Этот период неизбежно должен был наложить отпечаток и на последующие, когда положение Гумилева улучшилось, когда он освоил статус Шехеразады и добился внимания и уважения солагерников, да и солагерники стали другими. Зэк низшей касты никогда полностью не переходит в верхнюю, ни в глазах окружающих, ни в собственном самоощущении. Сбросить это наваждение он может только со всем антуражем лагеря, откинув лагерь как кошмарный сон. Поэтому люди этого плана стараются не вспоминать лагерную жизнь, гонят от себя эти кошмары, очищают память, чтобы выздороветь от лагеря.
Однако необратимые изменения психики почти неизбежны и остаются после лагеря. У тех, кто выдержал испытания и завоевал уважение среды, не оказался внизу, воздействие лагерного прошлого может быть укрепляющим: он выходит из лагеря если не добрее, то сильнее, чем прежде. Те, кто был сломлен, кто не выдержал ужасных тягостей, не сумел отстоять свое достоинство во враждебной среде, навсегда ушиблены лагерем, у них изменилось общее отношение к людям; оно стало отчужденным и недоверчивым, самооценка стала нуждаться в постоянном подтверждении, самолюбие стало болезненным. Эти люди постоянно ищут, на чем бы показать свое превосходство над другими – в ход идет все: опыт, вера, национальность, пол…

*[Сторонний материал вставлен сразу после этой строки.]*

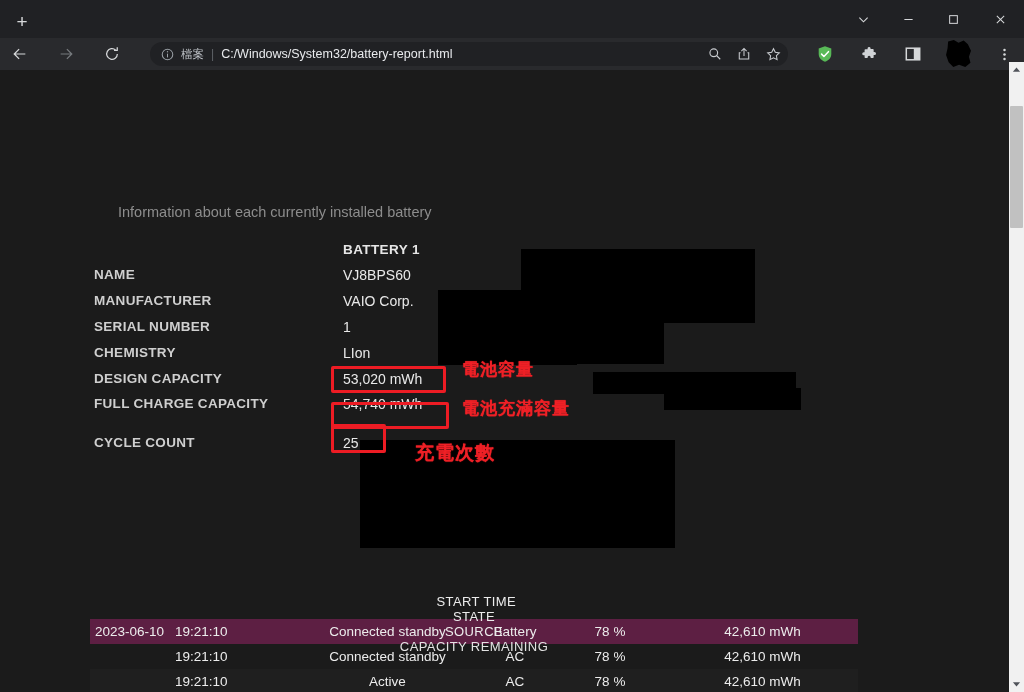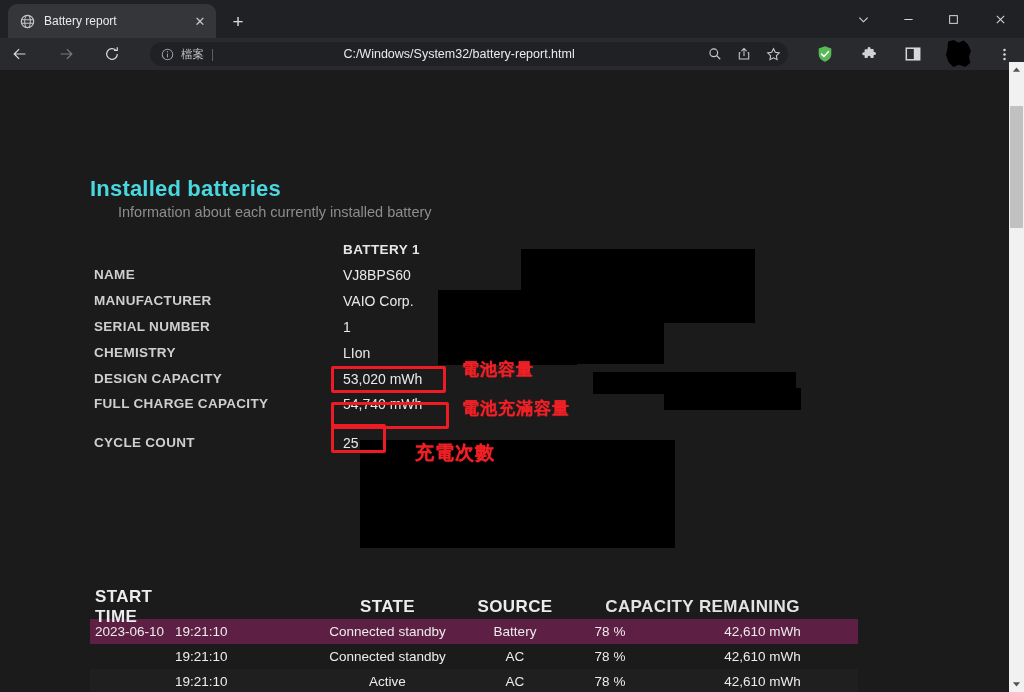--- a/index.html
+++ b/index.html
@@ -199,17 +199,6 @@
 <div id="browser">
 
   <div class="tabstrip">
-    <div class="tab">
-      <span class="tab-favicon">
-        <svg width="15" height="15" viewBox="0 0 16 16">
-          <circle cx="8" cy="8" r="6.6" fill="none" stroke="#c2c5c8" stroke-width="1.3"></circle>
-          <ellipse cx="8" cy="8" rx="3" ry="6.6" fill="none" stroke="#c2c5c8" stroke-width="1.1"></ellipse>
-          <path d="M1.6 6.2h12.8M1.6 9.8h12.8" stroke="#c2c5c8" stroke-width="1.1"></path>
-        </svg>
-      </span>
-      <span class="tab-title">Battery report</span>
-      <span class="tab-close">✕</span>
-    </div>
     <div class="newtab">+</div>
 
     <div class="wincontrols">

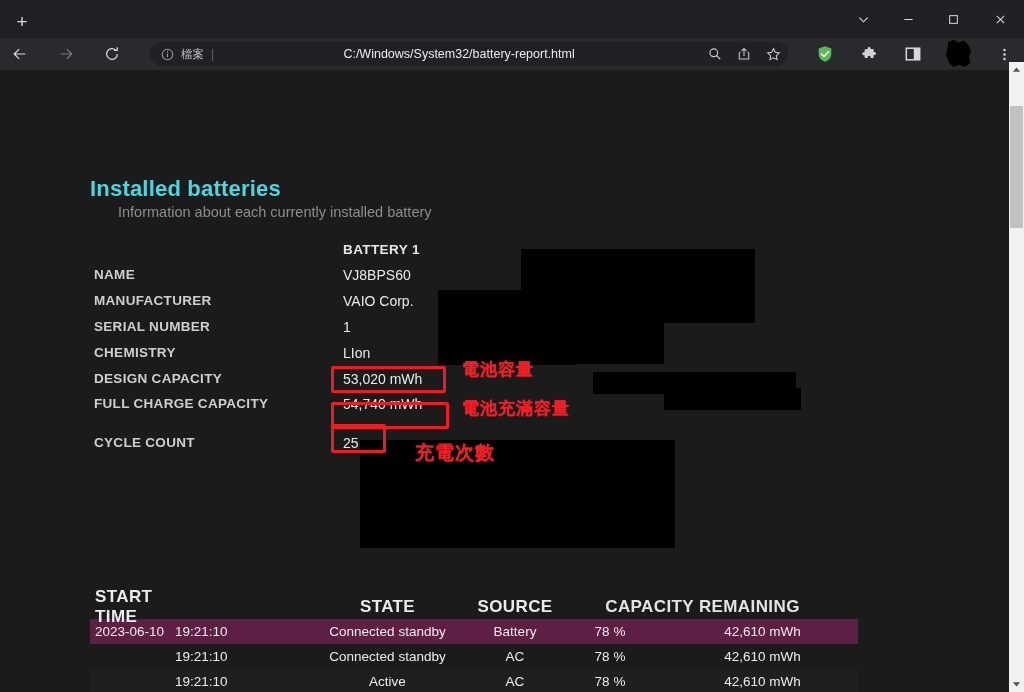--- a/index.html
+++ b/index.html
@@ -55,7 +55,7 @@
   .toolbar {
     height:32px; background:#292a2d;
     display:flex; align-items:center; padding:0 6px;
-    gap:18px; position:relative;text-align:center;
+    gap:18px; position:relative;
   }
   .nav-btn {
     width:28px; height:28px; display:flex;

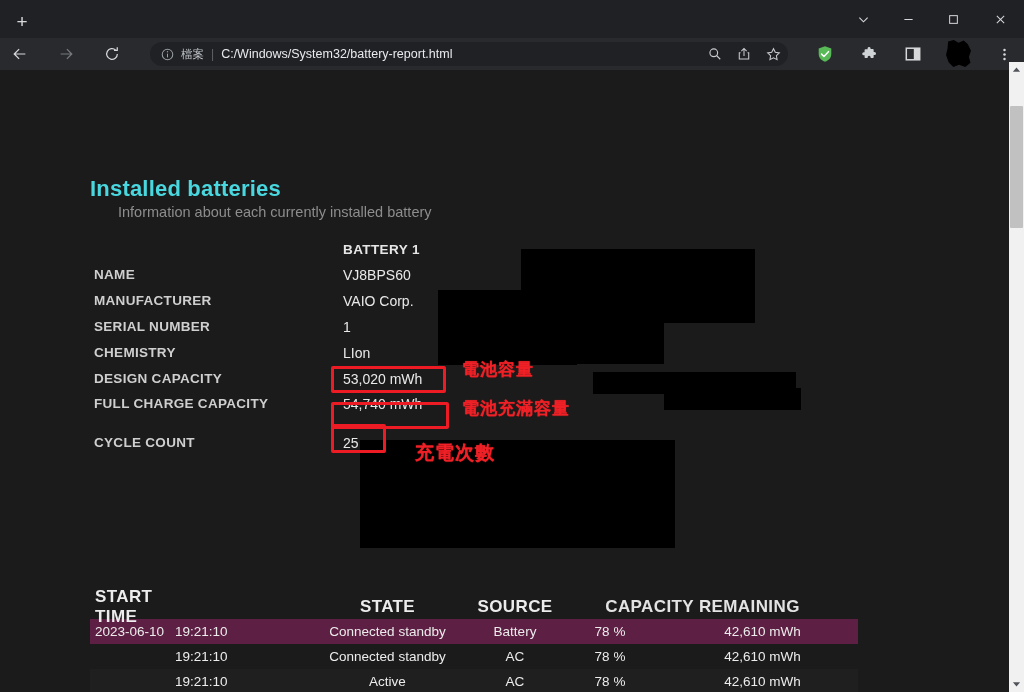--- a/index.html
+++ b/index.html
@@ -307,7 +307,6 @@
     <div class="page">
 
 
-      <h2 class="section" style="left:90px; top:106px;">Installed batteries</h2>
       <div class="section-sub" style="left:90px; top:134px;margin-left:28px;">Information about each currently installed battery</div>
 
       <div class="batt">

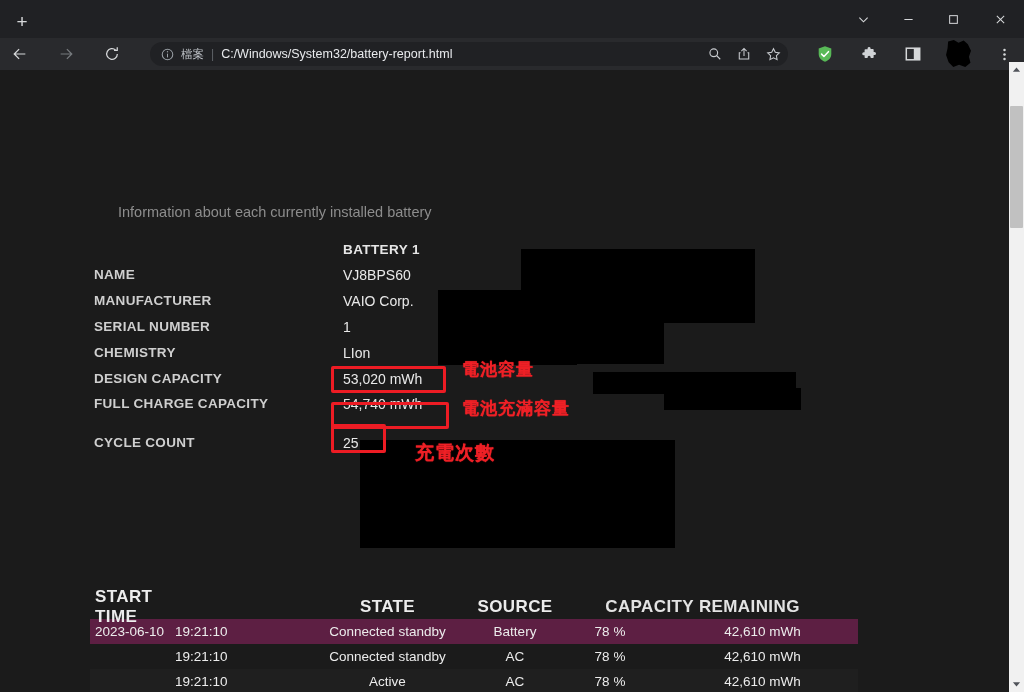--- a/index.html
+++ b/index.html
@@ -162,7 +162,7 @@
     width:768px; font-size:13.5px;
   }
   .urow { display:flex; height:25px; align-items:center; }
-  .urow.head { color:#e3e3e3; font-weight:700; letter-spacing:.4px; font-size:17px; }
+  .urow.head { color:#e3e3e3; font-weight:400; letter-spacing:.4px; font-size:13px;flex-direction:column; }
   .urow.hl { background:#5d1f43; }
   .urow.alt { background:#1f1f1f; }
   .uc { display:flex; align-items:center; height:25px; }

Большой поклонник Гумилева и Ахматовой, М.М. Кралин вспоминает, как впервые увидел Гумилева на заседании Географического общества 22 января 1971 года, где Гумилев председательствовал, а доклад делала Нина Ивановна Гаген-Торн. Она – «такая же старая, матерая лагерница, как и он, сидя на сцене, прихлебывала маленькими глоточками кофе из маленькой чашки и невозмутимо отвечала на яростные филиппики возражавшего ей по всем пунктам Льва Николаевича… В кулуарах Нина Ивановна говорила, что лагерь по-разному действует на человеческую психику, что у Льва Николаевича, в этом смысле, хребет перебит на всю оставшуюся жизнь. Но, кажется, он и сам этого тогда не отрицал»[42]
.Я думаю, что все то, что распространяется по России под названием гумилевского учения об этногенезе, не имеет ничего общего с наукой. Это мифы, сотворенные в больном сознании чрезвычайно одаренного человека под воздействием чудовищных обстоятельств его трагической жизни. Ненаучность этих талантливых произведений, абсолютно ясную всем профессионалам, он не видел и не понимал.

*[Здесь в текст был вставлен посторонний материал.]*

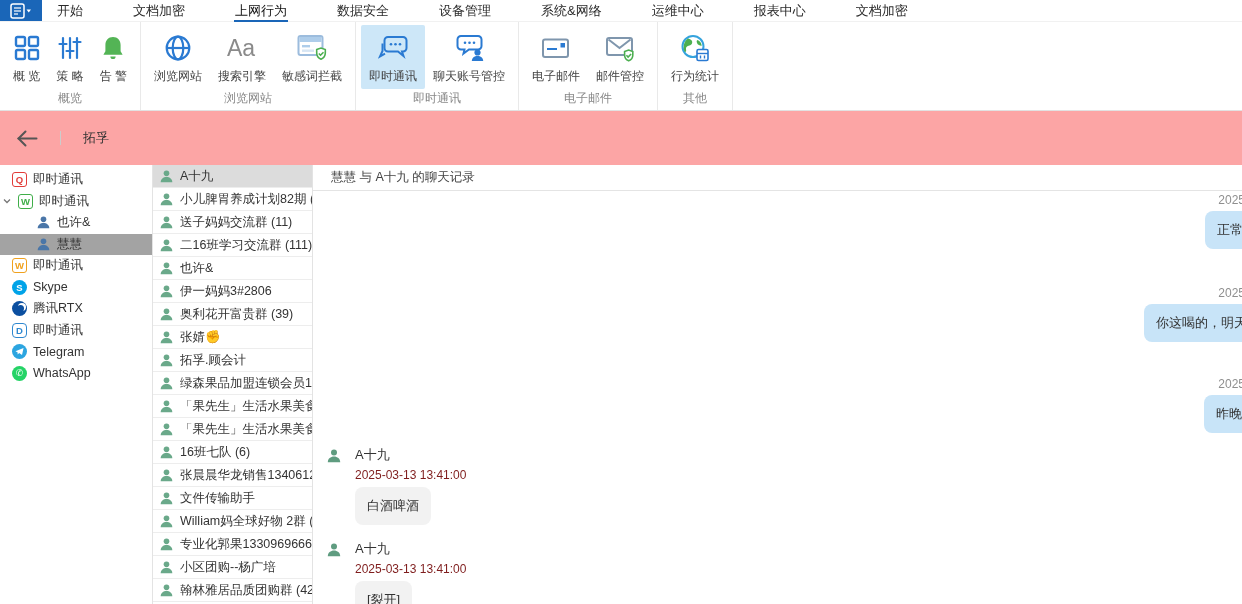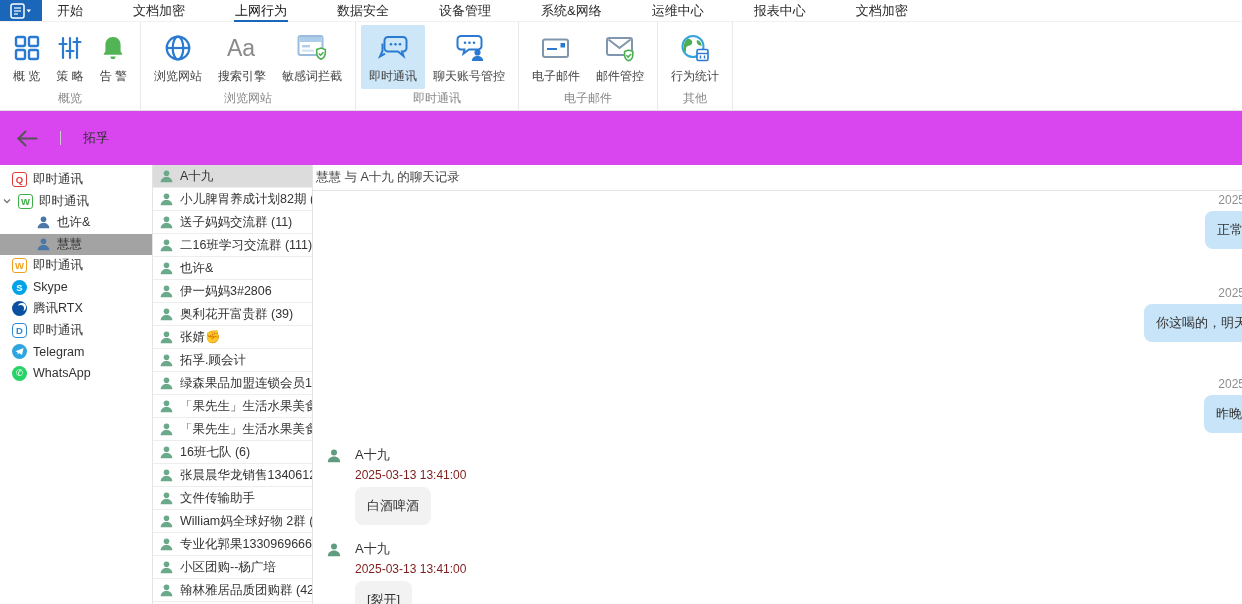--- a/index.html
+++ b/index.html
@@ -25,7 +25,7 @@
   .rbtn.selected { background:#cde7f8; }
   .rcaption { text-align:center; font-size:12px; color:#888; padding:1px 0 5px; white-space:nowrap; }
   
-  .pathbar { height:54px; display:flex; align-items:center; background:#d946ef; }
+  .pathbar { height:54px; display:flex; align-items:center; background:#fca5a5; }
   .back { margin-left:16px; display:flex; align-items:center; }
   .pdiv { width:1px; height:14px; background:#ccc; margin-left:22px; }
   .ptitle { margin-left:22px; font-size:13px; color:#333; }

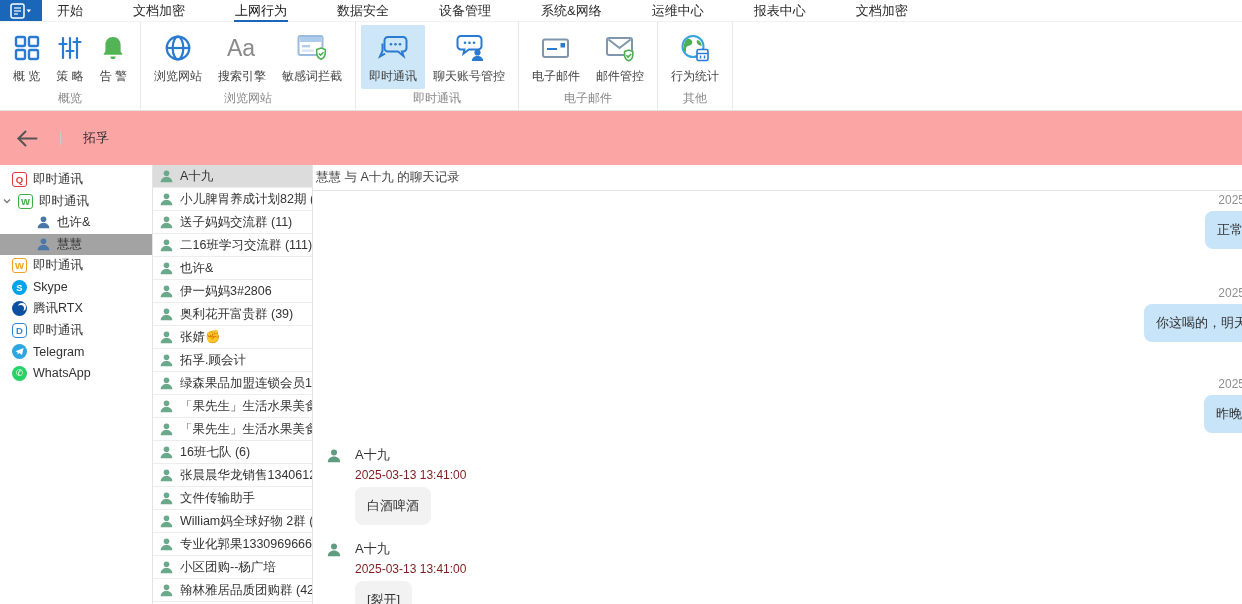--- a/index.html
+++ b/index.html
@@ -65,7 +65,7 @@
   .c-label { overflow:hidden; text-overflow:clip; }
   
   .chat { flex:1; display:flex; flex-direction:column; overflow:hidden; }
-  .chat-h { height:26px; line-height:25px; padding-left:3px; font-size:12.5px; color:#444;
+  .chat-h { height:26px; line-height:25px; padding-left:18px; font-size:12.5px; color:#444;
             border-bottom:1px solid #e4e4e4; flex:none; }
   .msgs { flex:1; position:relative; overflow:hidden; }
   .t-right { text-align:right; font-size:12px; color:#8f8f8f; margin-right:-3px; white-space:nowrap; }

Между тем в некоторых своих работах он был действительно замечательным ученым, сделавшим великолепные открытия – это работы о циклических изменениях путей циклонов и влиянии этих изменений на жизнь и историю населения Евразии. Если бы он сосредоточился на этих явлениях, возможно, он был бы гораздо менее известен, но значительно более авторитетен в научном мире.

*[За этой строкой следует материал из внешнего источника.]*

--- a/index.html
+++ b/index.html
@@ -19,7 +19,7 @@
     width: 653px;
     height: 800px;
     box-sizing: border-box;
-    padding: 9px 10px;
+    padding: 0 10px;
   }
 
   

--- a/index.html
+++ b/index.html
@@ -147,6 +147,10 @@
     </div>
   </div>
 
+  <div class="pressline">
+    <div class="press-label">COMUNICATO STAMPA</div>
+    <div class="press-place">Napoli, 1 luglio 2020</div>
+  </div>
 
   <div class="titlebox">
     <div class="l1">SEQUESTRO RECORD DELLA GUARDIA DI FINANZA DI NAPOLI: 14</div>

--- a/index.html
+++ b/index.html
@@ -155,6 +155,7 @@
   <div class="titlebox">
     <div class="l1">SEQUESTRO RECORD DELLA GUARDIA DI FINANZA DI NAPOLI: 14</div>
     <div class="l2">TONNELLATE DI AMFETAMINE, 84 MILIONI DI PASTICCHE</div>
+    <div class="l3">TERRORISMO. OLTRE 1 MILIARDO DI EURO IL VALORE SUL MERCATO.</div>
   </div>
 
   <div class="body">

7. Трезво о Льве Гумилеве: ответ критикам
Когда я направлял в редакцию «ТрВ» заметку о Льве Гумилеве, и я, и редакция понимали, что она вызовет, кроме поддержки, шквал возмущенных откликов. Так и произошло – за две недели накопилось более 60 откликов с комментариями в блоге «ТрВ» и других сетевых ресурсах. Некоторые просто бранят мою статью: она мерзкая, тон ее недопустимый и т. п. Образ великомученика Льва Гумилева слишком давно и прочно вошел в сознание целого слоя любителей околонаучной литературы как образ великого ученого. Я полон сочувствия и личного уважения к своему покойному коллеге и не сказал ни единого худого слова в его адрес. Но оценка его как ученого и общественного деятеля – совсем другое дело.